To get from the Olympic Village to a nearby Olympic training pool being built a few kilometers east in Aubervilliers, for example, it would have taken two stops on line 15. Instead, it requires a 40-minute jerky bus ride, on the canal. and under the train tracks, in the narrow shopping streets lined with bakeries, kebabs, pharmacies, discount supermarkets and clothing stores selling saris, waxes and costumes.

Proof of the modesty of the impact of Paris 2024 on Paris, three years from the arrival, this training pool is the most controversial project underway. That’s because it would move around 20 plots to the local community garden, which provided space to plant and relax for generations of neighbors. They come in and out with rolling grocery bags stuffed with tomatoes and lettuce heads.

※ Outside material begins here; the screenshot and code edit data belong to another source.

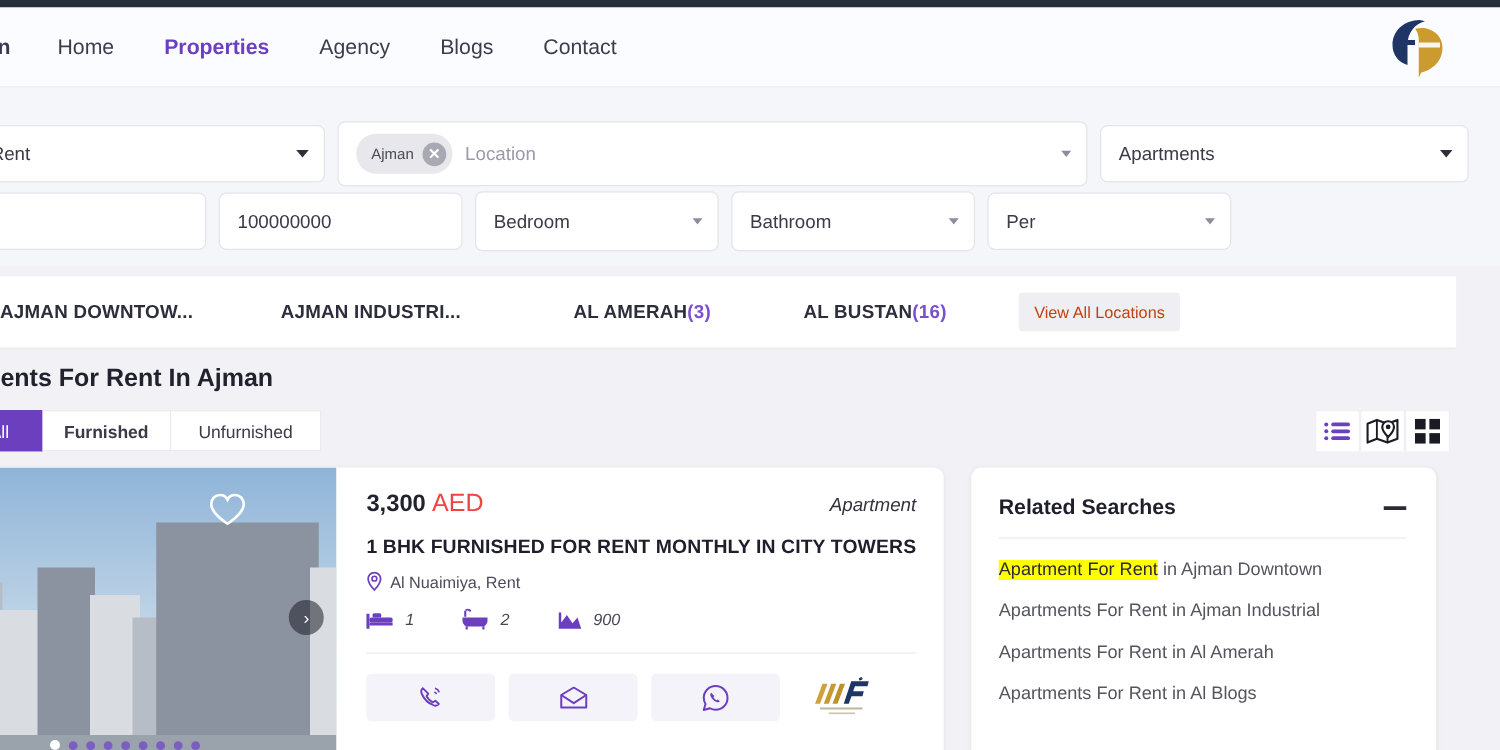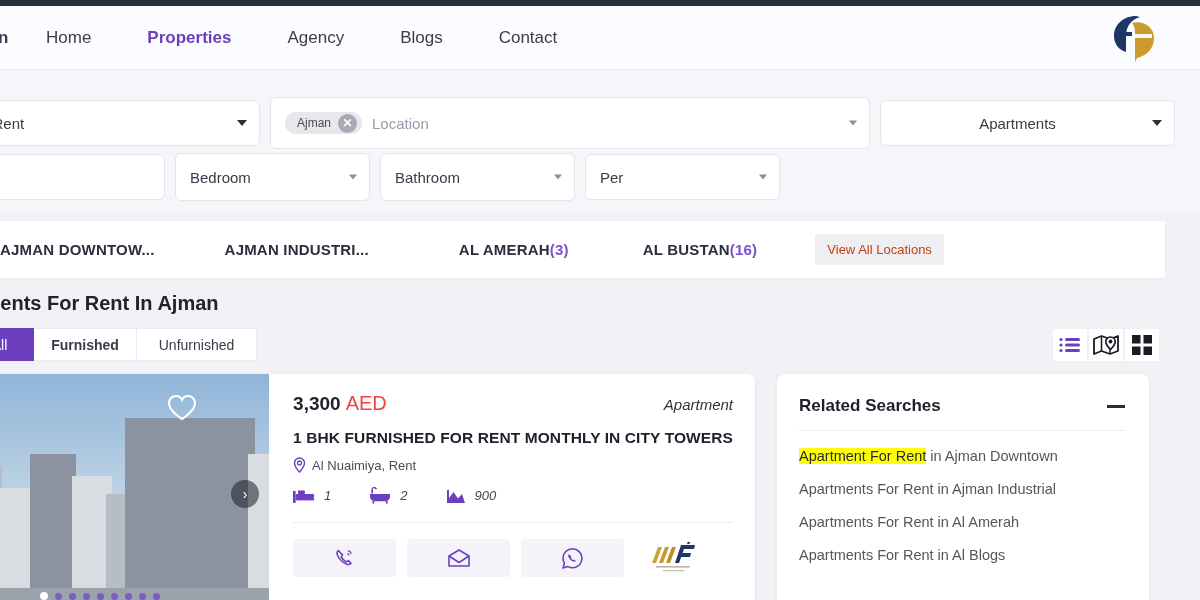--- a/index.html
+++ b/index.html
@@ -23,21 +23,21 @@
     position: absolute; top: 6px; left: 0; width: 1200px; height: 64px;
     background: #fbfcff;
     border-bottom: 1px solid #e9e9ef;
     display: flex; align-items: center;
   }
   .brand-cut {
     width: 10px; margin-left: -2px;
     font-size: 17px; color: #3a3a52; font-weight: 600;
     overflow: hidden; white-space: nowrap;
   }
-  .nav { display: flex; gap: 56px; margin-left: 38px; }
+  .nav { display: flex; gap: 40px; margin-left: 38px; }
   .nav a {
     font-size: 17px; color: #3c3c4c; text-decoration: none; white-space: nowrap;
   }
   .nav a.active { color: #6b3fbd; font-weight: bold; }
   .logo-wrap {
     position: absolute; right: 38px; top: 50%; transform: translateY(-50%);
     width: 56px; height: 52px;
   }
 
   
@@ -62,31 +62,31 @@
   .fld .ph { color: #9a9aaa; }
   .caret {
     position: absolute; right: 12px; top: 50%; transform: translateY(-50%);
     width: 0; height: 0;
     border-left: 5px solid transparent; border-right: 5px solid transparent;
     border-top: 6px solid #2f2f3a;
   }
   .caret.thin { border-top-color: #8d8d9d; border-left-width: 4px; border-right-width: 4px; border-top-width: 5px; }
   .f-type   { width: 300px; }
   .f-loc    { width: 600px; height: 52px; }
-  .f-cat    { width: 295px; justify-content: center; }
+  .f-cat    { width: 295px; }
   .f-min    { width: 205px; }
   .f-max    { width: 195px; }
   .f-bed    { width: 195px; height: 48px; }
   .f-bath   { width: 195px; height: 48px; }
   .f-per    { width: 195px; height: 46px; }
 
   .chip {
     display: inline-flex; align-items: center; gap: 7px;
     background: #e7e7ec; border-radius: 16px;
-    height: 22px; padding: 0 5px 0 12px; margin-right: 10px;
+    height: 32px; padding: 0 5px 0 12px; margin-right: 10px;
     font-size: 12px; color: #4a4a58; white-space: nowrap;
   }
   .chip-x {
     width: 19px; height: 19px; border-radius: 50%;
     background: #a9a9b4; color: #fff; font-size: 12px; line-height: 19px;
     text-align: center; font-weight: bold;
   }
 
   
   .locbar {
@@ -241,20 +241,23 @@
       <div class="fld sel f-cat">
         <span>Apartments</span>
         <span class="caret"></span>
       </div>
     </div>
 
     <div class="searchrow2">
       <div class="fld f-min">
         <span></span>
       </div>
+      <div class="fld f-max">
+        <span>100000000</span>
+      </div>
       <div class="fld sel f-bed">
         <span>Bedroom</span>
         <span class="caret thin"></span>
       </div>
       <div class="fld sel f-bath">
         <span>Bathroom</span>
         <span class="caret thin"></span>
       </div>
       <div class="fld sel f-per">
         <span>Per</span>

As with many community gardens, advocates argue that it is a valuable asset to the neighborhood, so much so that it has, for the first time, opened its doors to the general public.

A protest banner on the site of a future Olympic training pool in Aubervilliers.
A protest banner on the site of a future Olympic training pool in Aubervilliers.
Henri Grabar

A gang of young squatters from across the country have settled here, treading barefoot over stones and crushed fruit to a camp nestled in the shade of barricades of straw and mud. The bulldozers are gathered on the other side. “The concrete is not going to feed us,” said one of the resistance fighters. “Less concrete, more melons! (In French, it rhymes.) No to gentrification, no to the Olympic Games, no to the new metro line.

At the nearby Café Casanova, I heard a different opinion from Karim Ben Amira, a father of four who has lived in the neighborhood for a dozen years. “We would love to have something for the kids,” he said of the new training pool. He would like his children to have a place to swim. “Look around you. There is nothing here, a cafe, a soccer field. It will make the neighborhood come alive, despite what is happening to the allotment gardens. You cannot satisfy everyone.